Document Type

Article

Publication Date

12-1-2016

Comments

This is the peer reviewed version of the following article: Barrett, T. W., Rising, K. L., Bellolio, M. F., Hall, M. K., Brody, A., Dodd, K. W., . . . Hollander, J. E. (2016). The 2016 academic emergency medicine consensus conference, “Shared decision making in the emergency department: Development of a policy-relevant patient-centered research agenda” diagnostic testing breakout session report. Academic Emergency Medicine, 23(12), 1354-1361, which has been published in final form at https://doi.org/10.1111/acem.13050. This article may be used for non-commercial purposes in accordance with Wiley Terms and Conditions for Self-Archiving.

Abstract

Diagnostic testing is an integral component of patient evaluation in the emergency department (ED). Emergency clinicians frequently use diagnostic testing to more confidently exclude "worst-case" diagnoses rather than to determine the most likely etiology for a presenting complaint.
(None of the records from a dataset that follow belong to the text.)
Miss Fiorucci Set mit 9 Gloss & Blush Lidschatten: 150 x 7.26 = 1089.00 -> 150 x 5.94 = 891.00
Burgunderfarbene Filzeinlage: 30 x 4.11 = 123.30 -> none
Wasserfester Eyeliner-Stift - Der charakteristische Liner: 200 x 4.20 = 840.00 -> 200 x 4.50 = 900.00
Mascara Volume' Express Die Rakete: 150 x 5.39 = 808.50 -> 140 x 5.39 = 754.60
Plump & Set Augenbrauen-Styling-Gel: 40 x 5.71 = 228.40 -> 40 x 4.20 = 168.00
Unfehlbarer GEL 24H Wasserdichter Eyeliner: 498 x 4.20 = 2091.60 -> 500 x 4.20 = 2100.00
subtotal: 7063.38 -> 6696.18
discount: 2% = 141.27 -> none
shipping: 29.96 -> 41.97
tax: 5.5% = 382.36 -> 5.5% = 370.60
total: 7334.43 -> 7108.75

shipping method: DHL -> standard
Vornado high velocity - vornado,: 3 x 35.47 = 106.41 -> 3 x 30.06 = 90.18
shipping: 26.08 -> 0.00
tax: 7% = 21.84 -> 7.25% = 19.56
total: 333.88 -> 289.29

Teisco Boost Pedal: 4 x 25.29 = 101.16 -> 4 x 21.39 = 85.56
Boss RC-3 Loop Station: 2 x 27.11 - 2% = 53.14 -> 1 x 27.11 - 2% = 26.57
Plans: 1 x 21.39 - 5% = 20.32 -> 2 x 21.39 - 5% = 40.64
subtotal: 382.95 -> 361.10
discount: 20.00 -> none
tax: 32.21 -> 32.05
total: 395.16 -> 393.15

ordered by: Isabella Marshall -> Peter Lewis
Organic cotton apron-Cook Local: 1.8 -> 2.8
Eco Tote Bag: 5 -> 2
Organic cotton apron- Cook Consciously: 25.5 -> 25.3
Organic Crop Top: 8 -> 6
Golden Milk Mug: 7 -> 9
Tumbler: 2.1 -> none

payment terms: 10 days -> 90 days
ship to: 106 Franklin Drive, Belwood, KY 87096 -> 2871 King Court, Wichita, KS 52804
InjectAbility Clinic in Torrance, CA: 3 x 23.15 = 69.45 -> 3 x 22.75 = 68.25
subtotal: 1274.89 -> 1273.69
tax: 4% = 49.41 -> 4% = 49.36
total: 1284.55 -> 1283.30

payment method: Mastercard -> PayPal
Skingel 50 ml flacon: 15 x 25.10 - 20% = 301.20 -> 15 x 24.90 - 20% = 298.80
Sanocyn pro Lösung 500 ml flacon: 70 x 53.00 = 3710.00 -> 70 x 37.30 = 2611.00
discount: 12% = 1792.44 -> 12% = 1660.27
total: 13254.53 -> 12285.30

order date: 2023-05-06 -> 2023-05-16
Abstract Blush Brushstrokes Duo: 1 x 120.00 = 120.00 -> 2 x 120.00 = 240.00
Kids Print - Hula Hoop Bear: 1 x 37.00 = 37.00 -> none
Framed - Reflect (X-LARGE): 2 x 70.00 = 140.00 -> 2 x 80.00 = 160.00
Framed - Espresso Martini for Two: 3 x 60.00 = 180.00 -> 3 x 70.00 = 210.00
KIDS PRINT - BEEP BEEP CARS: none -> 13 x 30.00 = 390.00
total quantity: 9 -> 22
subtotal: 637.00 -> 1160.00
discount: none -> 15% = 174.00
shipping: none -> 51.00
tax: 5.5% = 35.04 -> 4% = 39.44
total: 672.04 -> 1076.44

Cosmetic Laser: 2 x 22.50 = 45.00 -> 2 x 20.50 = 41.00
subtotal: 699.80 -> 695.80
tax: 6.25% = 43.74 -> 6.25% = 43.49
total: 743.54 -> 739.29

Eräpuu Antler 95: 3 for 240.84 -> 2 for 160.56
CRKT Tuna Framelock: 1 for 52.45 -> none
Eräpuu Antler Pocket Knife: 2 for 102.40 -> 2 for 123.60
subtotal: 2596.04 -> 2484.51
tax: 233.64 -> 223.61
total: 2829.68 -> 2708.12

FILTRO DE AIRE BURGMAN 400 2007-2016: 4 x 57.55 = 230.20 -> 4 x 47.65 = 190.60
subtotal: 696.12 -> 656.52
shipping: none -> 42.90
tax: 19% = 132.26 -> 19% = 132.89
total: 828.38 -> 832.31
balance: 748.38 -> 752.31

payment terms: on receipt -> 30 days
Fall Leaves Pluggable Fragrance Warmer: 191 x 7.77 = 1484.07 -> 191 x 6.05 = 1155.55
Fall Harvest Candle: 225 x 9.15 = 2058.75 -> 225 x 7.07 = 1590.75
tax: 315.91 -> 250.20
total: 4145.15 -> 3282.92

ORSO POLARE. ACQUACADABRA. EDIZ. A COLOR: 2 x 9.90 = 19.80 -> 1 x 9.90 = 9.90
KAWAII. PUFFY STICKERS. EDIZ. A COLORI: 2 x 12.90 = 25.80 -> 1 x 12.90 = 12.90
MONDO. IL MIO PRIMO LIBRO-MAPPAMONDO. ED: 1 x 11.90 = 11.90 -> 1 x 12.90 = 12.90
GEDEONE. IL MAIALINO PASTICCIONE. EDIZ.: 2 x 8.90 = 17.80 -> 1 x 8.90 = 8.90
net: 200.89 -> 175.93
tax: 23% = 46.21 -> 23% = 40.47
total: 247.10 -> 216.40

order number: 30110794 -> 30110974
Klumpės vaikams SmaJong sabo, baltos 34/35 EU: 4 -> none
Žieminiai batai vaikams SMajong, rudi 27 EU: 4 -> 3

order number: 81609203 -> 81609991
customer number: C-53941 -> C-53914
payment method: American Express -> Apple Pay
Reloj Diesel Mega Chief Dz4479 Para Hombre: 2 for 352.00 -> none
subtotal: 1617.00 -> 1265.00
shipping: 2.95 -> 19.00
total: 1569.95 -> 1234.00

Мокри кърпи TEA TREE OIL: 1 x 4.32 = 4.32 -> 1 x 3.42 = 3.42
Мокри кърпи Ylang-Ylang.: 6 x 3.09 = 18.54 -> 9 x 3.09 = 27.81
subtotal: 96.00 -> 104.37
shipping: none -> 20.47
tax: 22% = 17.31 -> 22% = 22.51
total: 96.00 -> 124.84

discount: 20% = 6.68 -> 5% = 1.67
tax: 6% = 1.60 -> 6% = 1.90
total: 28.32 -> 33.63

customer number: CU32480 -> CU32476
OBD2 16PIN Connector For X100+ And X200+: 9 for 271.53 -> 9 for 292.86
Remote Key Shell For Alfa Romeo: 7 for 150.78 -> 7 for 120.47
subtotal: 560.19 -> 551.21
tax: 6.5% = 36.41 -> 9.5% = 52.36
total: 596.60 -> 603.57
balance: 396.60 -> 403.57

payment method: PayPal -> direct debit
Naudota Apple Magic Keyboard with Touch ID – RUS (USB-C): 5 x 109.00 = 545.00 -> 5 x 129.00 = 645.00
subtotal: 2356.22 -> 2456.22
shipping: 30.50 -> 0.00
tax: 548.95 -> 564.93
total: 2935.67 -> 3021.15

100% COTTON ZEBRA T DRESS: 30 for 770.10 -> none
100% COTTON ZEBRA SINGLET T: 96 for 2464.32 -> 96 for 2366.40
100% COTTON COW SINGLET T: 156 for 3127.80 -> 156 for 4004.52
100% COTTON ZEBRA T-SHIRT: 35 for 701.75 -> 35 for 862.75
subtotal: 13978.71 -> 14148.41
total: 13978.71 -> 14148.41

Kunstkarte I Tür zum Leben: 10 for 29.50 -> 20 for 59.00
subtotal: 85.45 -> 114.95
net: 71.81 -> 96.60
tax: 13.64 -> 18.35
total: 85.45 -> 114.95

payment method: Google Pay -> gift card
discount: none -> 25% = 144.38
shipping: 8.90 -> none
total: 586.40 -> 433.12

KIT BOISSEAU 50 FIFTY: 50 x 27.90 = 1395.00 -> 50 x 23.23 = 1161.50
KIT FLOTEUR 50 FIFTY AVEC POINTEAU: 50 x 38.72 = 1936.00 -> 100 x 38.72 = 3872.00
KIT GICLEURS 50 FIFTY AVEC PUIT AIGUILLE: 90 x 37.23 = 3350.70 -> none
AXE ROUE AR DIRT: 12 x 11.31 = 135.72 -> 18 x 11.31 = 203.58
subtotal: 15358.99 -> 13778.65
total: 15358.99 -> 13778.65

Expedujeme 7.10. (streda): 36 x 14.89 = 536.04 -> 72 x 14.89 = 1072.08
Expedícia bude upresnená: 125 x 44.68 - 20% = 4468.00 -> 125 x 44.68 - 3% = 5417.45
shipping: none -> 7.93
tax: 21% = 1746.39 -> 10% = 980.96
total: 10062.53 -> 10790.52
Increased utilization of diagnostic testing has not been associated with reductions in disease-related mortality but has led to increased overall healthcare costs and other unintended consequences (e.g., incidental findings requiring further workup, unnecessary exposure to ionizing radiation or potentially nephrotoxic contrast). Shared decision making (SDM) presents an opportunity for clinicians to discuss the benefits and harms associated with diagnostic testing with patients to more closely tailor testing to patient risk. This article introduces the challenges and opportunities associated with incorporating SDM into emergency care by summarizing the conclusions of the diagnostic testing group at the 2016 Academic Emergency Medicine Consensus Conference on SDM. Three primary domains emerged: 1) characteristics of a condition or test appropriate for SDM, 2) critical elements of and potential barriers to SDM discussions on diagnostic testing, and 3) financial aspects of SDM applied to diagnostic testing. The most critical research questions to improve engagement of patients in their acute care diagnostic decisions were determined by consensus.